» Task description
Pictures stay out of this copy; please retype only the lines from the start of the records through the line with "- Property Manager".
Record excerpts below:
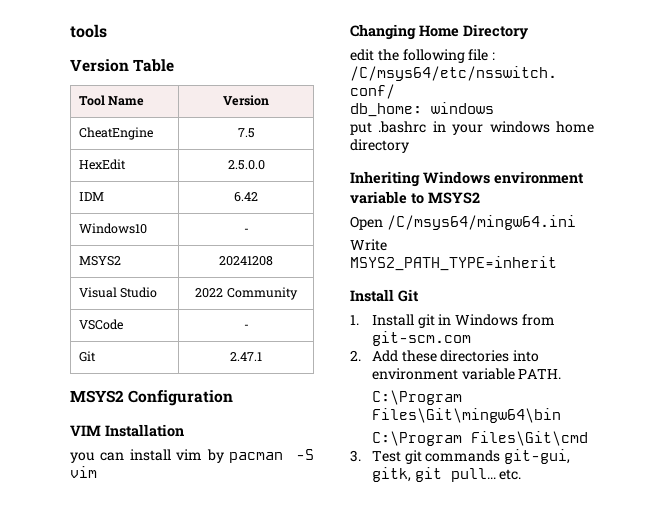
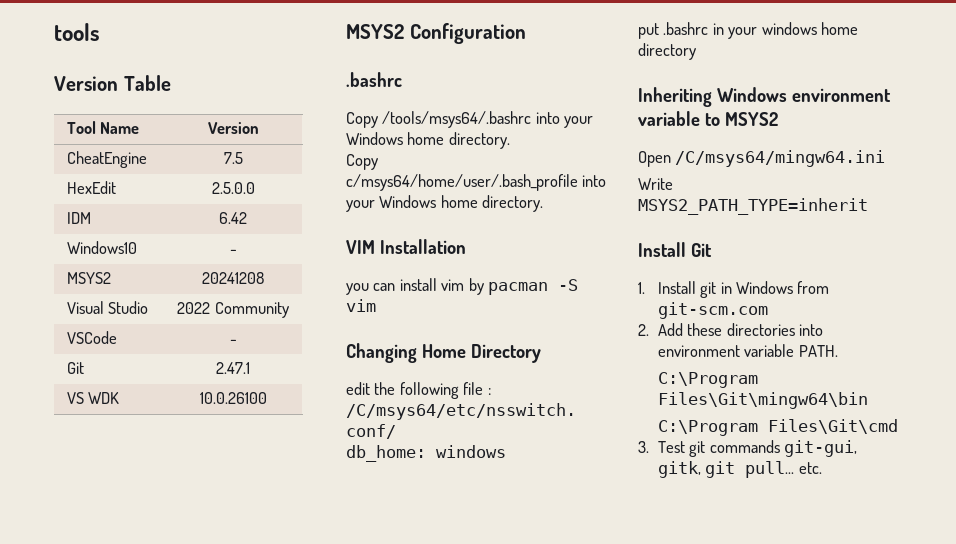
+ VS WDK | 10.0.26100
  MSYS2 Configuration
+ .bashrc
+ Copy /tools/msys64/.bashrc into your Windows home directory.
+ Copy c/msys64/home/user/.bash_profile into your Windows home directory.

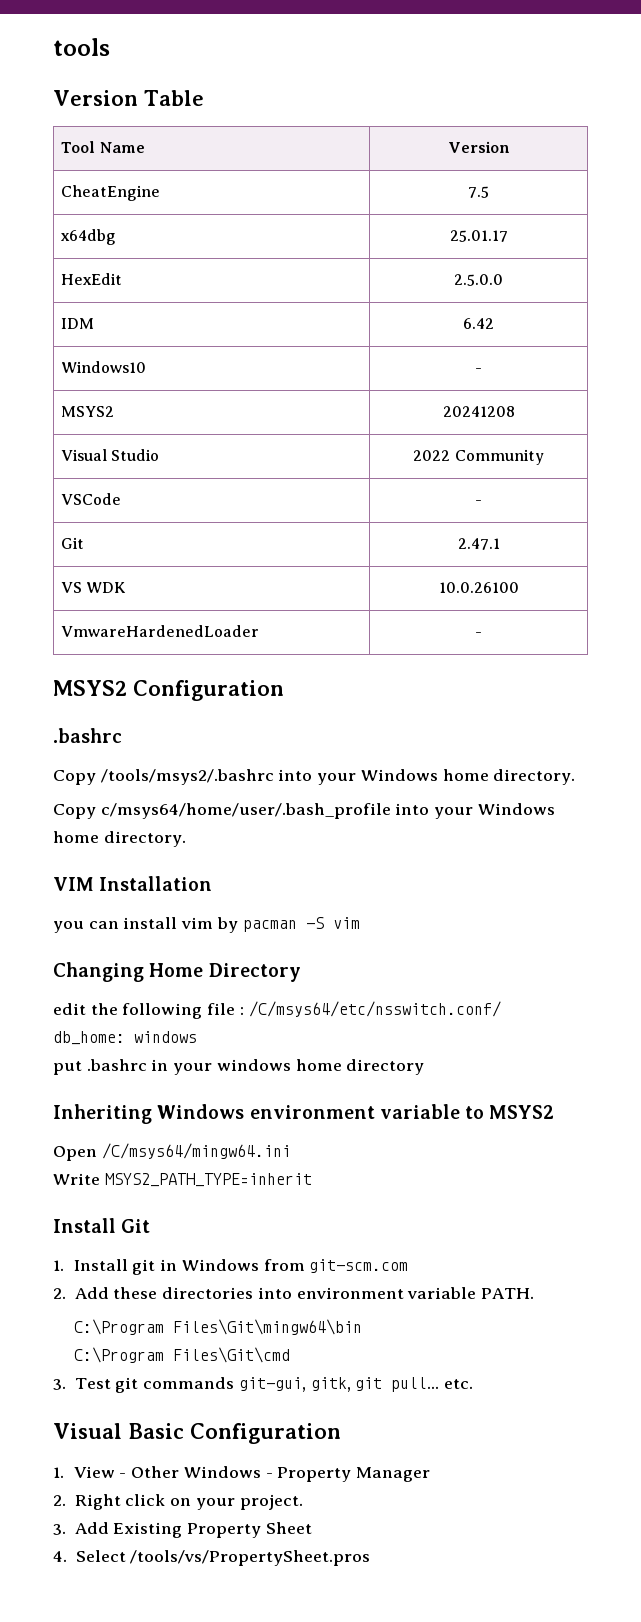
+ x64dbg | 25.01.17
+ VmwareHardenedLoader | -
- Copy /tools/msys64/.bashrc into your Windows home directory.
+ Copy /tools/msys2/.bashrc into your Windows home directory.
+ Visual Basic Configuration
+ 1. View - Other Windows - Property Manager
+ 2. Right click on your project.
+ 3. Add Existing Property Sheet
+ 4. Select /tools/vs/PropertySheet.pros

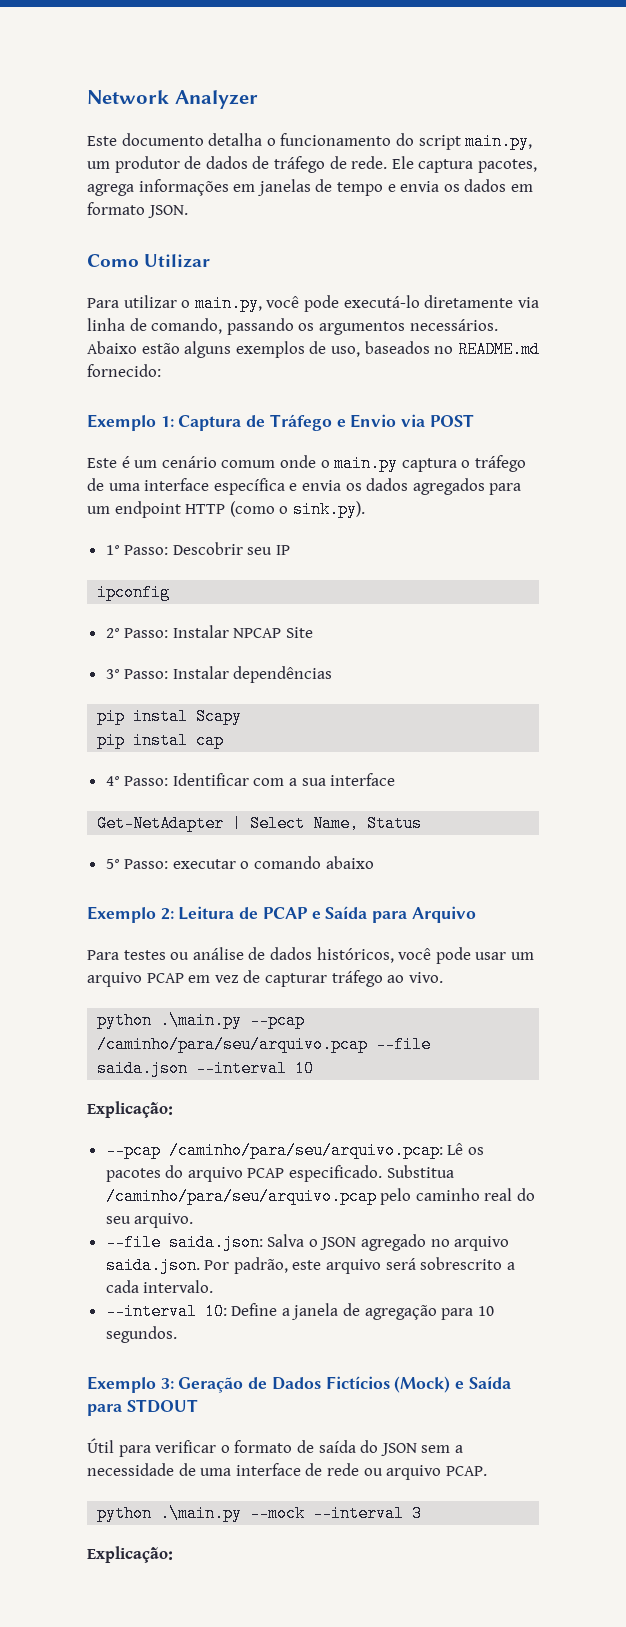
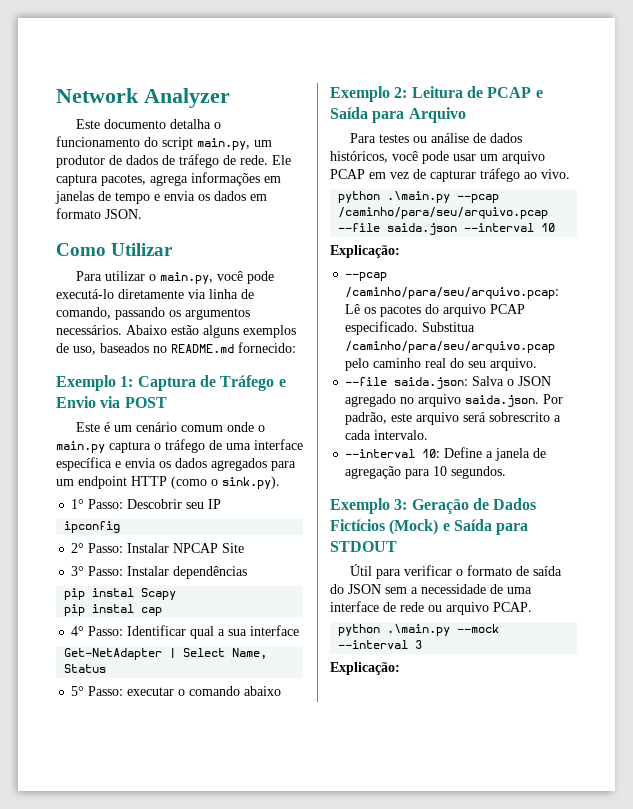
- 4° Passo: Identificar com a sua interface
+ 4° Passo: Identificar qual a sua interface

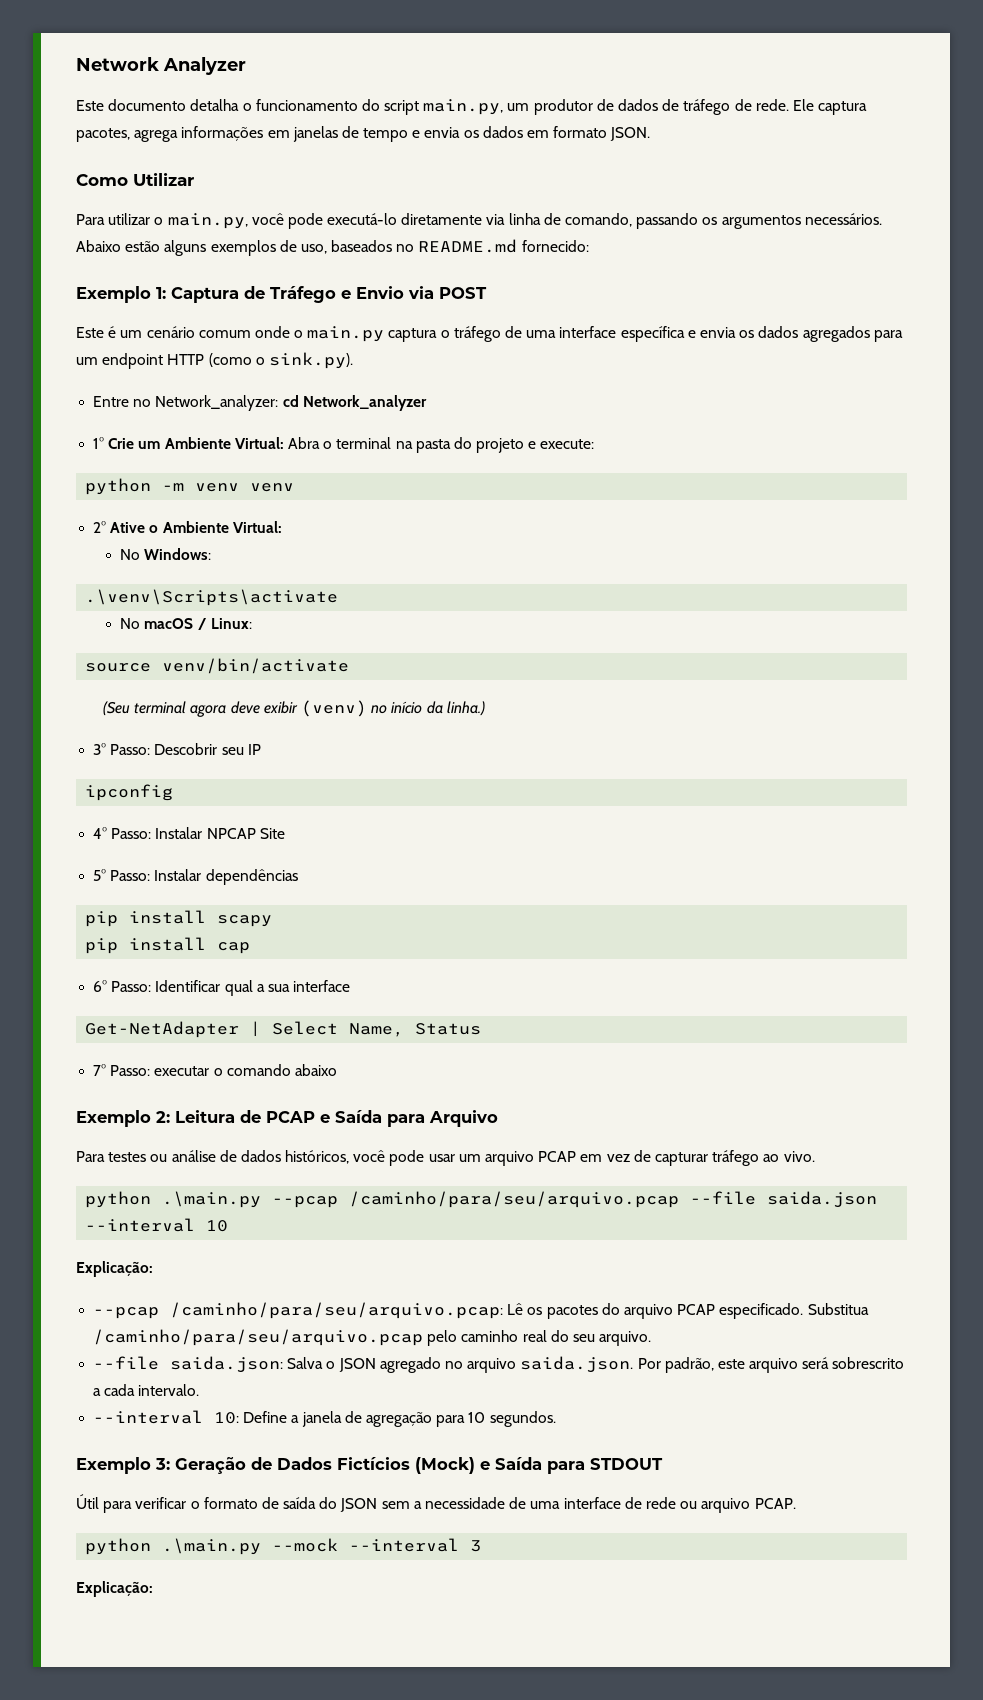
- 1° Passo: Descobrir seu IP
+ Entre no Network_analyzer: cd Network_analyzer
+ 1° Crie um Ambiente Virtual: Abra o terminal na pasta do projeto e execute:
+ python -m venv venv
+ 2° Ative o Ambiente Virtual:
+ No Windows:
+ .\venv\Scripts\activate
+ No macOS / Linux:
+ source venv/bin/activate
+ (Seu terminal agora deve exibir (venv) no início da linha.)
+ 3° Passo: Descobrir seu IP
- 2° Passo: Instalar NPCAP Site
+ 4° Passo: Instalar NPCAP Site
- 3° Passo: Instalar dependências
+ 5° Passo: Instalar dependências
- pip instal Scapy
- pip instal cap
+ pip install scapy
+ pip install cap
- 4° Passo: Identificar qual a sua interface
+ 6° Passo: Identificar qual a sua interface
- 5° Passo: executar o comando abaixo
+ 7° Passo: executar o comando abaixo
End of Record excerpts.
» Result of this task
+ VS WDK | 10.0.26100
  MSYS2 Configuration
+ .bashrc
+ Copy /tools/msys64/.bashrc into your Windows home directory.
+ Copy c/msys64/home/user/.bash_profile into your Windows home directory.

+ x64dbg | 25.01.17
+ VmwareHardenedLoader | -
- Copy /tools/msys64/.bashrc into your Windows home directory.
+ Copy /tools/msys2/.bashrc into your Windows home directory.
+ Visual Basic Configuration
+ 1. View - Other Windows - Property Manager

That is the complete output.